# [Materials provided]
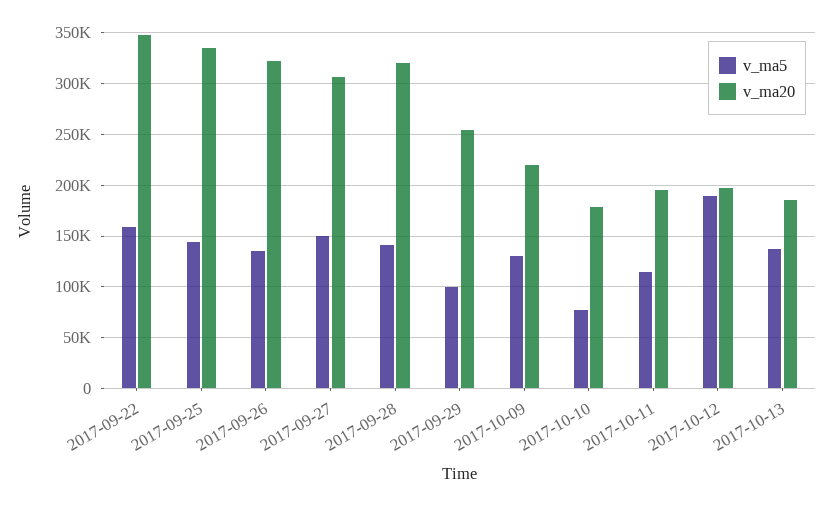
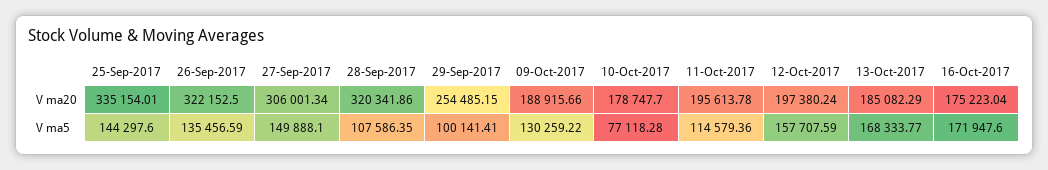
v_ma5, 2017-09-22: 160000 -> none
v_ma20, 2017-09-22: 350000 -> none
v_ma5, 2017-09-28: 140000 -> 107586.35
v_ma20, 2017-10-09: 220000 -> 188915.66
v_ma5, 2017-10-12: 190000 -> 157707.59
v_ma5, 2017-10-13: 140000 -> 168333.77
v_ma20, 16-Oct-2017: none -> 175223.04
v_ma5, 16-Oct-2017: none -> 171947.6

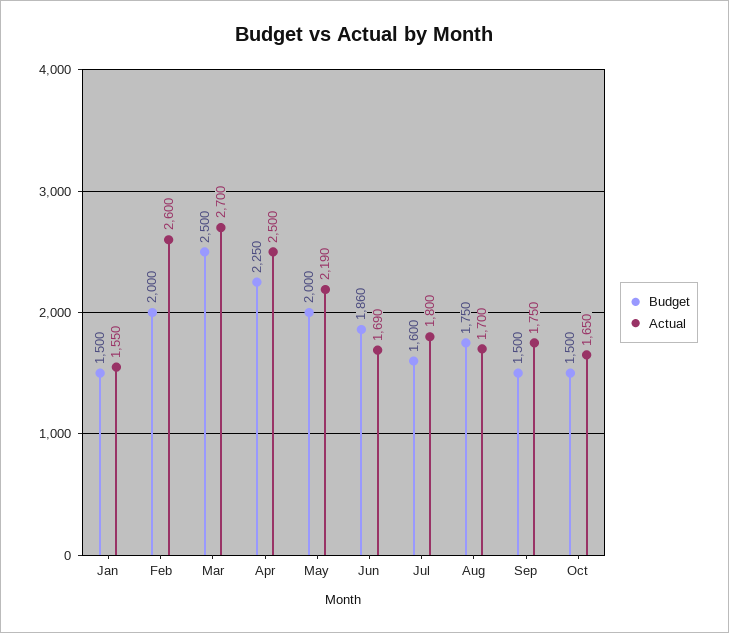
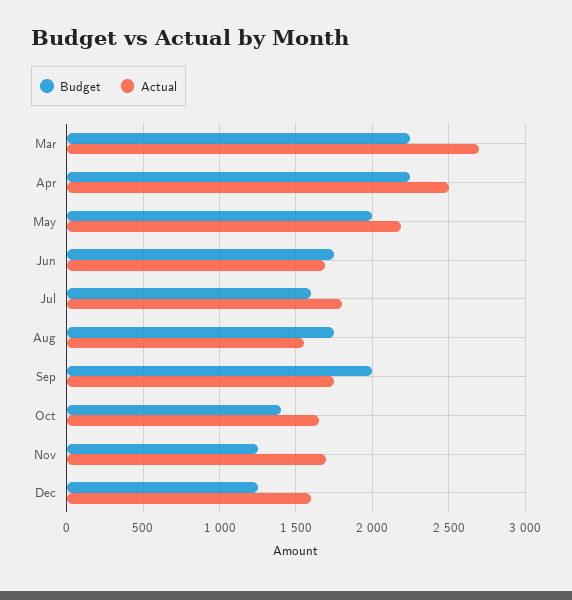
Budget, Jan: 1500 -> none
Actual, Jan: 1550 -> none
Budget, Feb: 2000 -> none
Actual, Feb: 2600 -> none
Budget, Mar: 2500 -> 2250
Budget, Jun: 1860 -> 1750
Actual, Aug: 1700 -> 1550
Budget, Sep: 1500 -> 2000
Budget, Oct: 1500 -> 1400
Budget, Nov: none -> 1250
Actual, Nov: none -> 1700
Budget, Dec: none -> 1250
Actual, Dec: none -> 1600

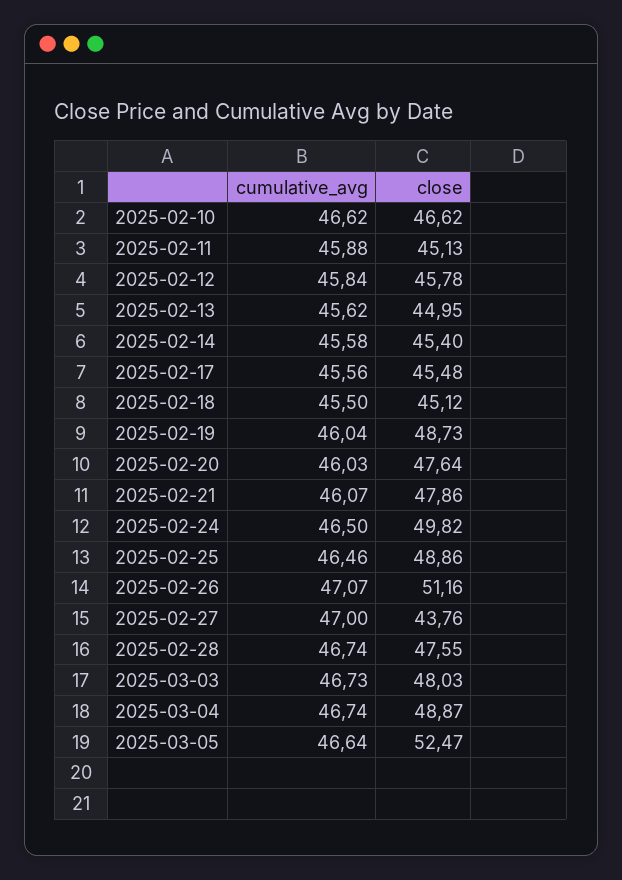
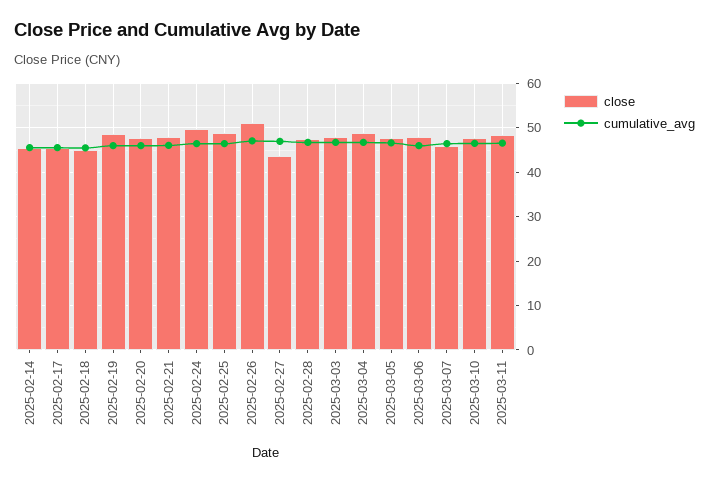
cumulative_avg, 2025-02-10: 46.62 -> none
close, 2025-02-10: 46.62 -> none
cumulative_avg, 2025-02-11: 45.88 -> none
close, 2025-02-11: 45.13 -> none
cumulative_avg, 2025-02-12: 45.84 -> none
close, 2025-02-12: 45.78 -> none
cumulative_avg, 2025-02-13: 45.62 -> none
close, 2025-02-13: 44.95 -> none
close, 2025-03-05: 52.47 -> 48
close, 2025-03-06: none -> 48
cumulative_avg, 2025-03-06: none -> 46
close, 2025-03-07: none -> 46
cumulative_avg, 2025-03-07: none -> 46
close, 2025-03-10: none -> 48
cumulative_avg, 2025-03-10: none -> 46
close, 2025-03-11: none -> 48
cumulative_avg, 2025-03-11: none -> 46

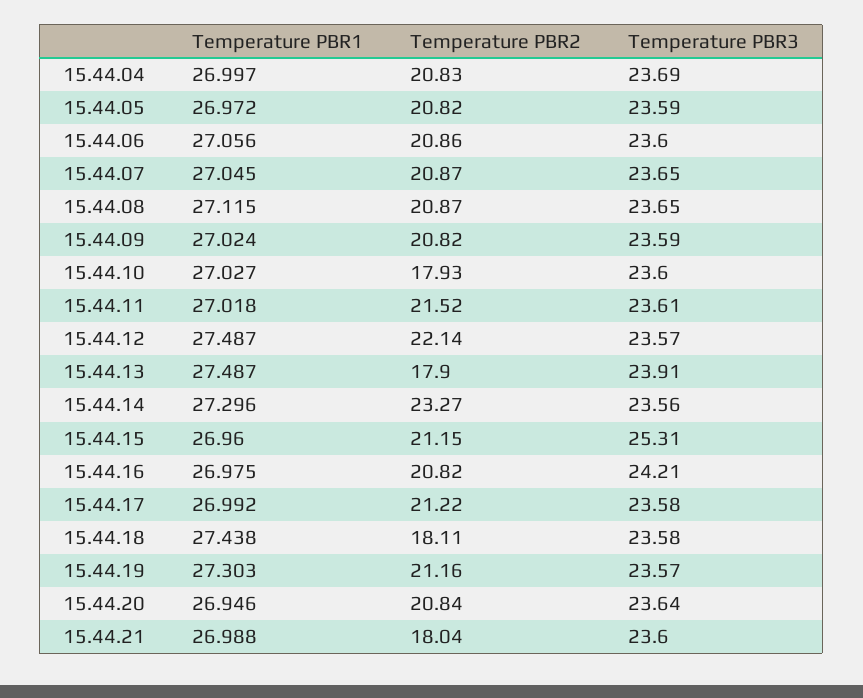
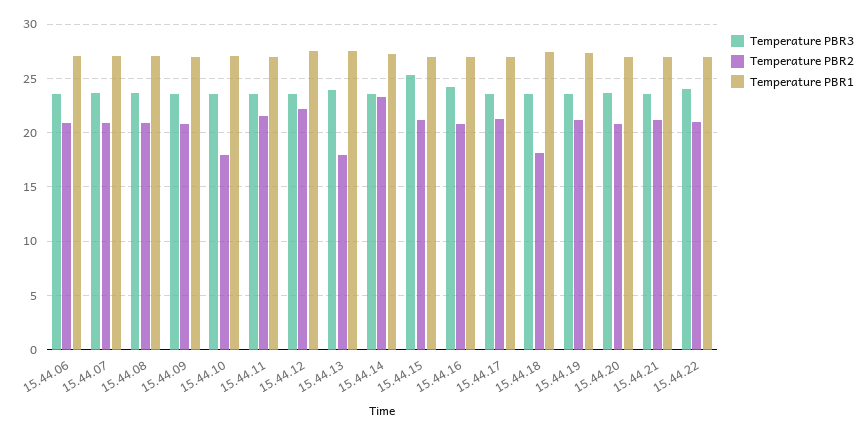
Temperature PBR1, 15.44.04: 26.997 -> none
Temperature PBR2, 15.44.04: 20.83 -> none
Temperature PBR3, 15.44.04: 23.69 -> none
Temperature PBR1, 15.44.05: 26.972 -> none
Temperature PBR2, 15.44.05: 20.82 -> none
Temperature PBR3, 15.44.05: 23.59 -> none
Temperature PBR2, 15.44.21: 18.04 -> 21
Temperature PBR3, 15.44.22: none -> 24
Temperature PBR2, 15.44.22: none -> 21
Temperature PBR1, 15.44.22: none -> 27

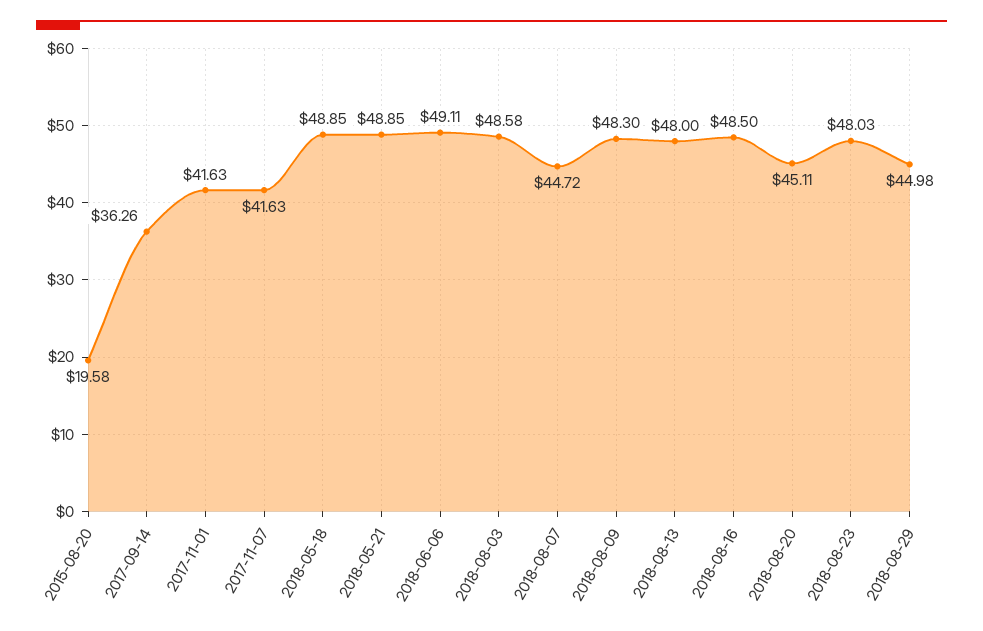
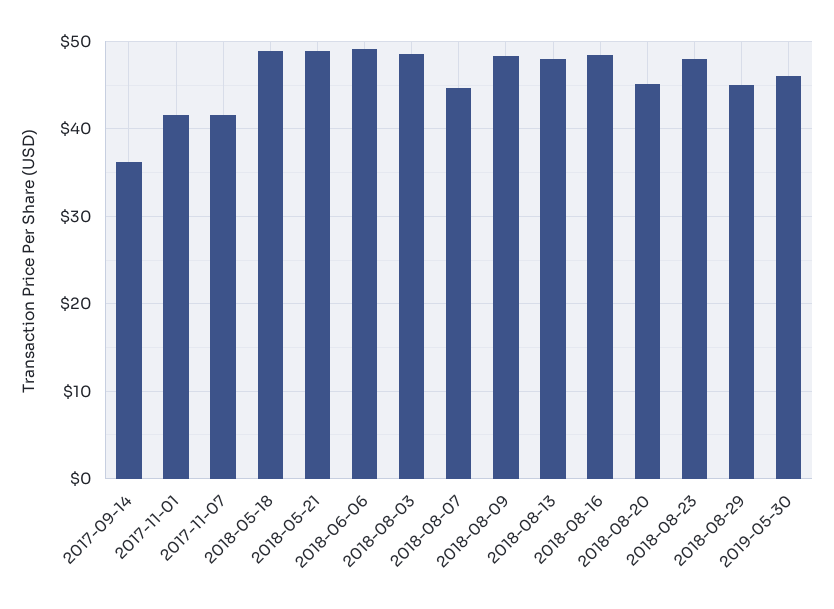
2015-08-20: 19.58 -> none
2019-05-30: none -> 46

# [What is needed]
Count every line above that holds the word "close", and state the number and nothing more.

# [Answer for this exercise]
9